Ага, вот туда мы и пойдем. Точка. Конец главы. Хотя. Нет. Подумаем еще раз
Я развернулся и опять подошел к дверям Вагонки, подумал, и решительно направился к кассе. Заплатил триста-пятьдесят ре и зашел внутрь, позволив себе поковыряться в носу на виду у группы девушек. А, не нравится! А мне так хочется! И все тут. Баста. Точка. Запятая потом, когда меня вышвырнут отсюда с свежепойманным, трепещущим удовольствием в кармане. Блин, что еще сделать? Подойду ка я с интересным вопросом, сначала естественно полагается продумать свои действия, а я поступлю наоборот. «Крошка, у тебя такая сладкая попка. Ты вообще ничего. Я думаю, мы смогли бы провести в постели пару незабываемых часов». Прошептал я на ушко самой строгой из красавиц в обширном холле. «Че, че, ты сказал», заорала она, моментально стирая зазывную слащавую улыбку с покрытого толстым слоем низкосортного тонака лица.
«А что тебя так пугает? Ведь ты именно с такой целью раздариваешь улыбки направо и налево», ухмыляюсь я. «Почему нельзя вслух сказать тебе то, ради чего ты сюда пришла»? «Отвали, урод озабоченный», еще больше приходит она в ярость. Ха, ха, как смешно это следование правилам. Сначала надо ей поулыбаться, сказать то, се и через пару минут сказать ту же фразу, тогда результат. Сразу ей не хочется. Слишком неожиданно. Дура. Лицемерка. Правила ломать надо и не выстраивать целый лес их на пути к цели, а то, как большинство из вас, уйдешь отсюда без секса. Сразу. Смело. А то знаки, взлет брови, мы должны играть в вашу игру, чтобы получить то, что вы и так готовы отдать. Скукота. Да секс с вами тоже скукота. Явно будет нелепый скрип под ее равнодушную морду, устремленную в потолок, да одна мысль в глуби пластилиновой крашеной башки – как бы денег у меня стрельнуть на дозу! Э, боюсь детка, еще тебе мне придется приплачивать за то, что Я с тобою!!!!
«Ты скучная дура», заявляю я ошарашенной «красотке» и удаляюсь в верхний бар. Вслед мне летит: «Козел». Иду дальше. Так, мелькают модные кофты, почти все они нумерованы. Чаще всего семь, три, два, один. Тринадцать получается. Ди-джей верит свой диск, ди-джей старается угодить. Эй, послушай ди-джей, крути винил назад! Не то станешь как они, хотя давно стал, вот, как некоторые здесь, зрачки скрыл под толстыми стеклами и ничего не видишь сквозь свое наркоманское удовольствие. Не то оно, дружок, не то. Впрочем, ты тоже делаешь себя свободным в некоторой мере. Точнее тебе так кажется. Печень отвалится через пяток лет, тогда посмотрим, кто свободнее!

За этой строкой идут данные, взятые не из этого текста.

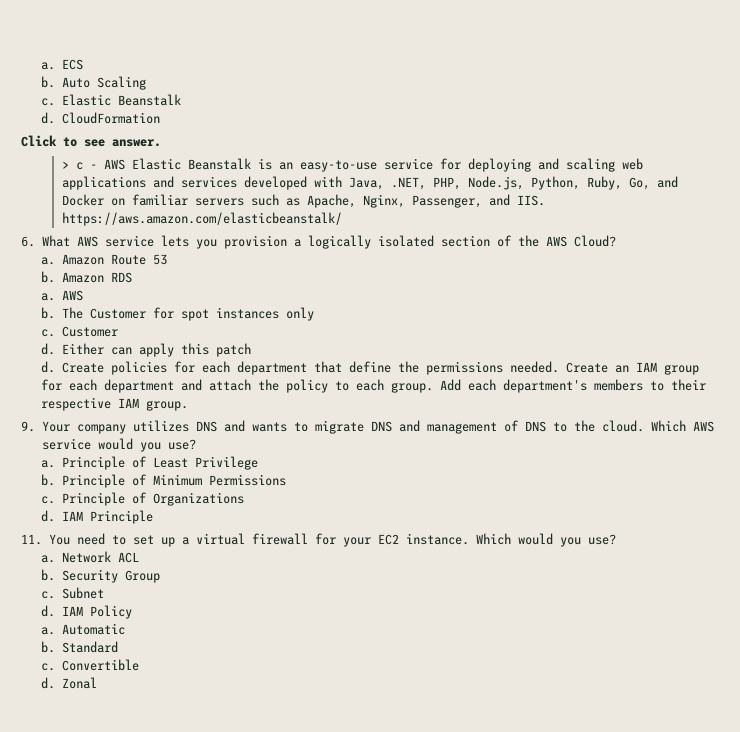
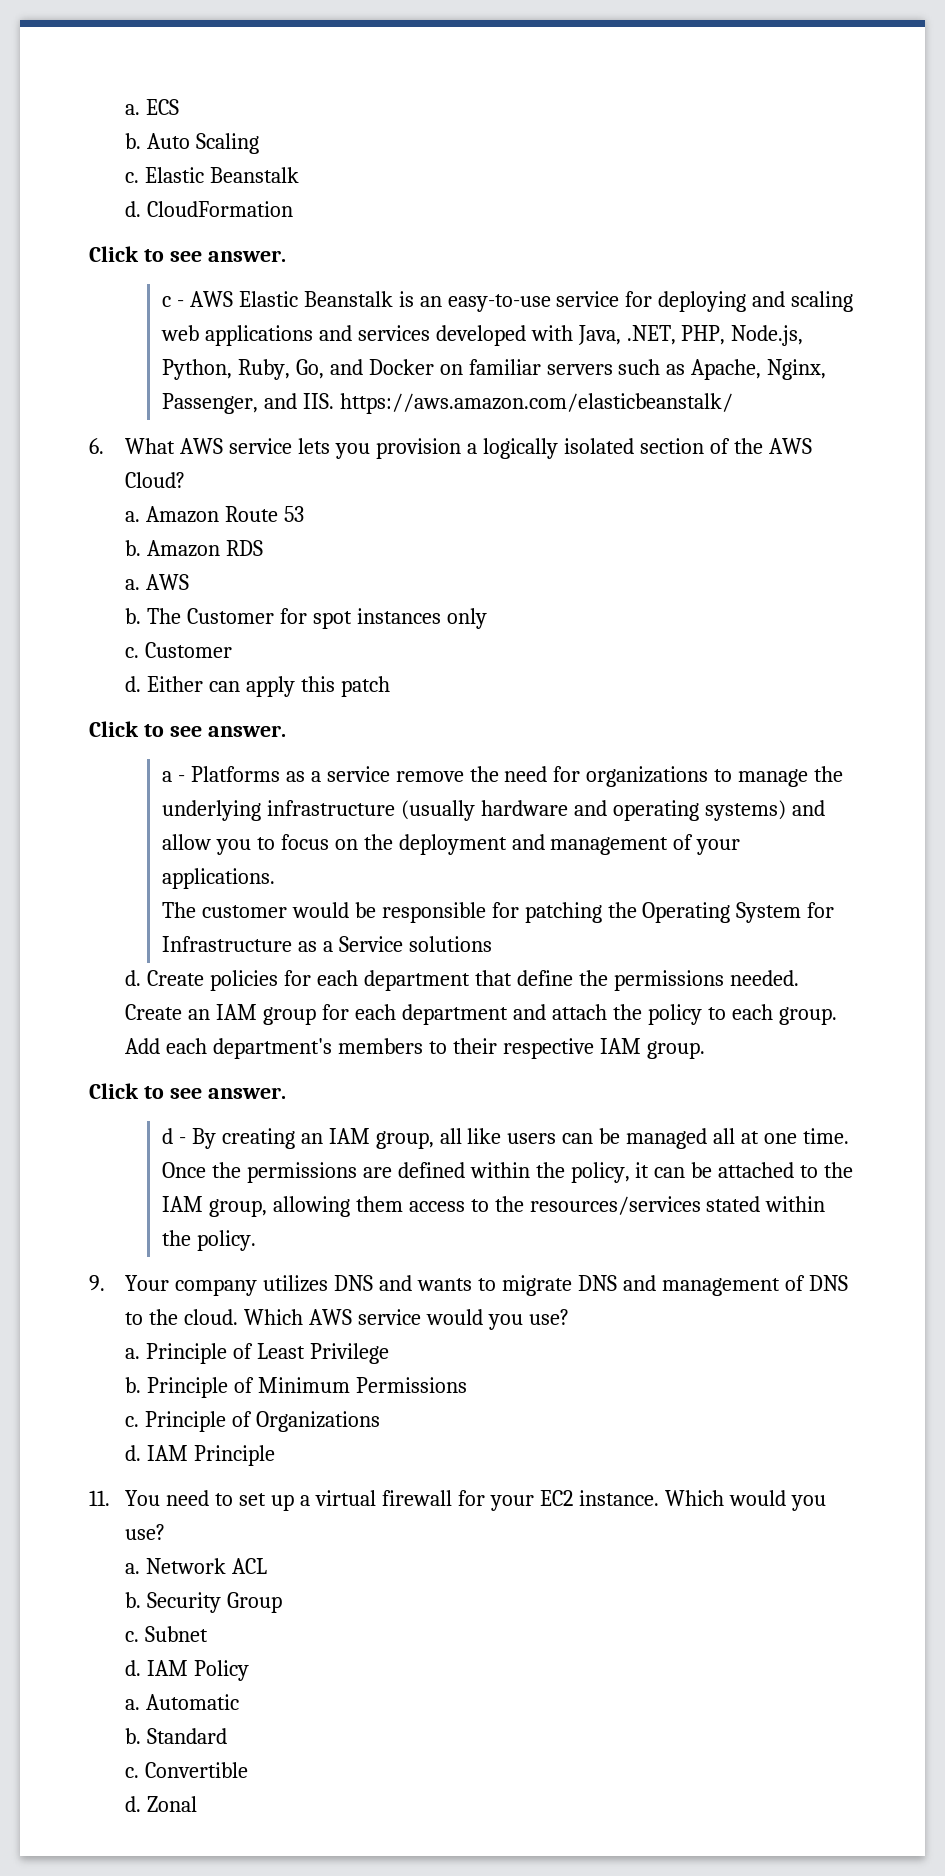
[61,161,69,169] > -> (286, 256) none
(252, 350) none -> [89,721,286,737] [161,766,844,787] [161,800,825,821] [161,834,741,855] [161,868,275,889] [161,902,835,923] [161,936,492,952] // Click to see answer. // a - Platforms as a service remove the need for organizations to manage the underlying infrastructure (usually hardware and operating systems) and allow you to focus on the deployment and management of your applications. // The customer would be responsible for patching the Operating System for Infrastructure as a Service solutions
(189, 405) none -> [89,1083,286,1099] [161,1128,849,1149] [161,1162,854,1183] [161,1196,826,1217] [161,1230,256,1251] // Click to see answer. // d - By creating an IAM group, all like users can be managed all at one time. Once the permissions are defined within the policy, it can be attached to the IAM group, allowing them access to the resources/services stated within the policy.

Я начинаю танцевать, совершенно не думая о реакции окружающих и выделывая телом невыразимые крези-коленца, очень не совместимые с одинаковыми, механическими, выверенными многолетним употреблением амфетаминов и прочей дряни, движениями «бодрежников». И так хорошо становится, просто кайф неописуемый. Тогда, в день свободы, утром, она была, а вечером, когда мы пошли сюда, она прихлопнулась. Правила включились. ИХ МАРИОНЕТОЧНЫЕ ПРАВИЛА МЕШАЛИ НАСЛАЖДАТЬСЯ ЖИЗНЬЮ! А сейчас выкидываю, выкидываю, из себя эти дурацкие своды законов мира. Вот и черные ленты чуть разжимаются. Один из потолков в моей вавилонской башне пробит. Корчу рожи, скачу по сцене, мной начинают интересоваться охранники.